## Work item
After finding the line containing "Analytics Dashboard Strategy" below, please output that line and each following one through the line containing "- ☐ Create automated reports", exactly as written.

[Version comparison data]

**********

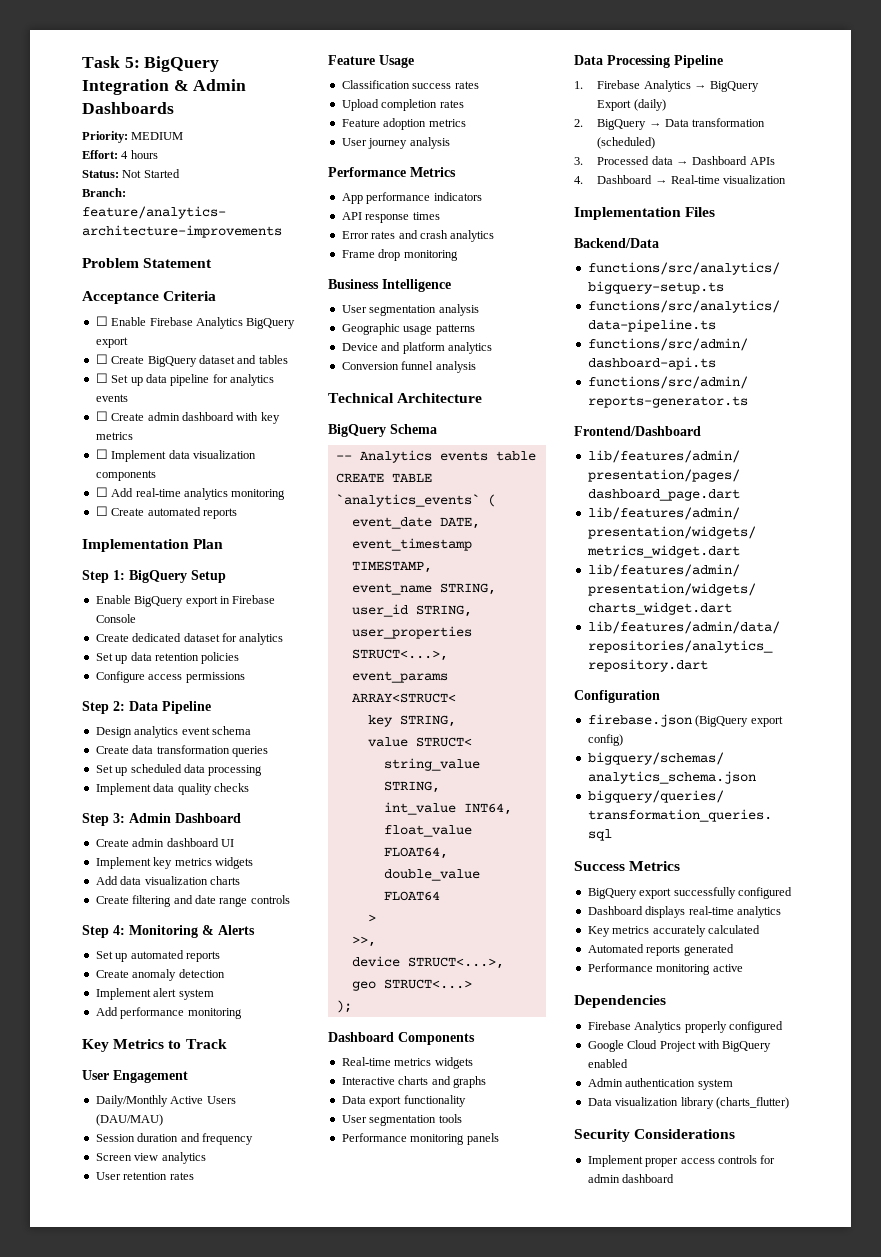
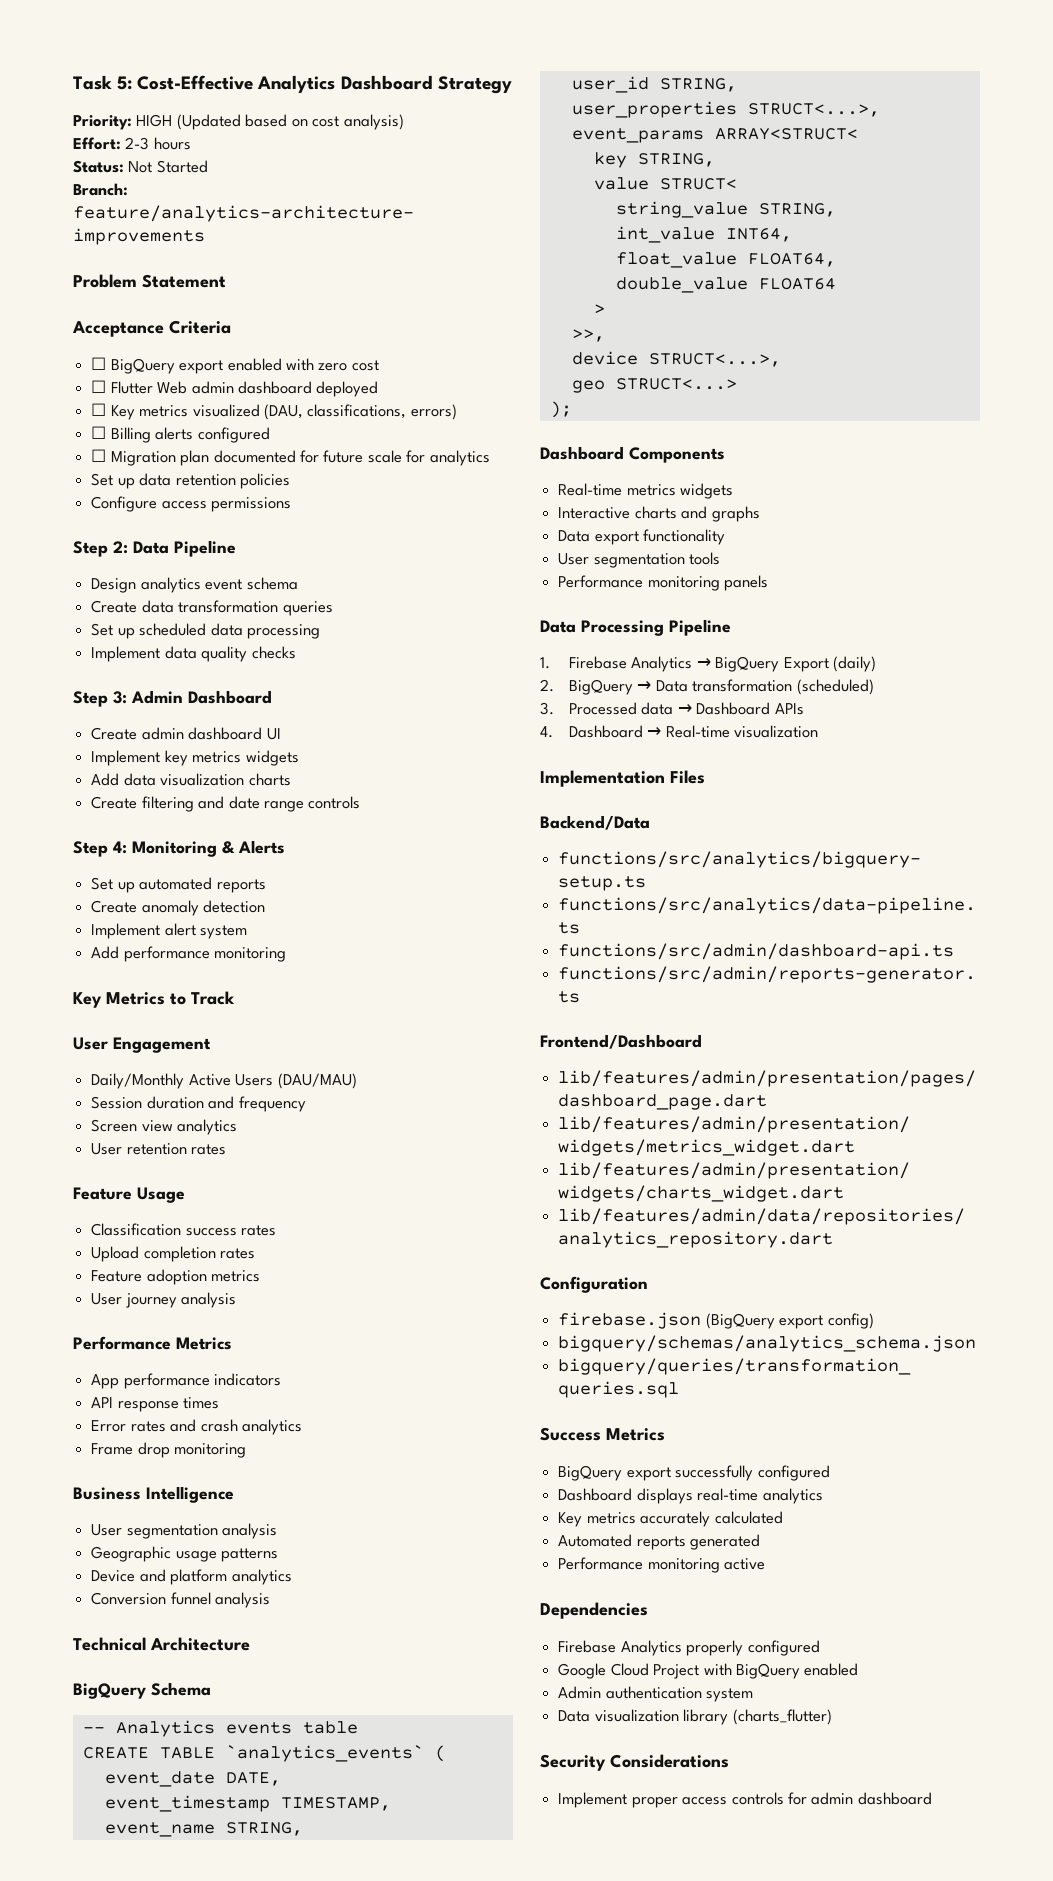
- Task 5: BigQuery Integration & Admin Dashboards
- Priority: MEDIUM
+ Task 5: Cost-Effective Analytics Dashboard Strategy
+ Priority: HIGH (Updated based on cost analysis)
- Effort: 4 hours
+ Effort: 2-3 hours
- ☐ Enable Firebase Analytics BigQuery export
- ☐ Create BigQuery dataset and tables
- ☐ Set up data pipeline for analytics events
- ☐ Create admin dashboard with key metrics
- ☐ Implement data visualization components
- ☐ Add real-time analytics monitoring
- ☐ Create automated reports
- Implementation Plan
- Step 1: BigQuery Setup
- Enable BigQuery export in Firebase Console
- Create dedicated dataset for analytics
+ ☐ BigQuery export enabled with zero cost
+ ☐ Flutter Web admin dashboard deployed
+ ☐ Key metrics visualized (DAU, classifications, errors)
+ ☐ Billing alerts configured
+ ☐ Migration plan documented for future scale for analytics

**********

## Solution to this exercise
+ Task 5: Cost-Effective Analytics Dashboard Strategy
+ Priority: HIGH (Updated based on cost analysis)
- Effort: 4 hours
+ Effort: 2-3 hours
- ☐ Enable Firebase Analytics BigQuery export
- ☐ Create BigQuery dataset and tables
- ☐ Set up data pipeline for analytics events
- ☐ Create admin dashboard with key metrics
- ☐ Implement data visualization components
- ☐ Add real-time analytics monitoring
- ☐ Create automated reports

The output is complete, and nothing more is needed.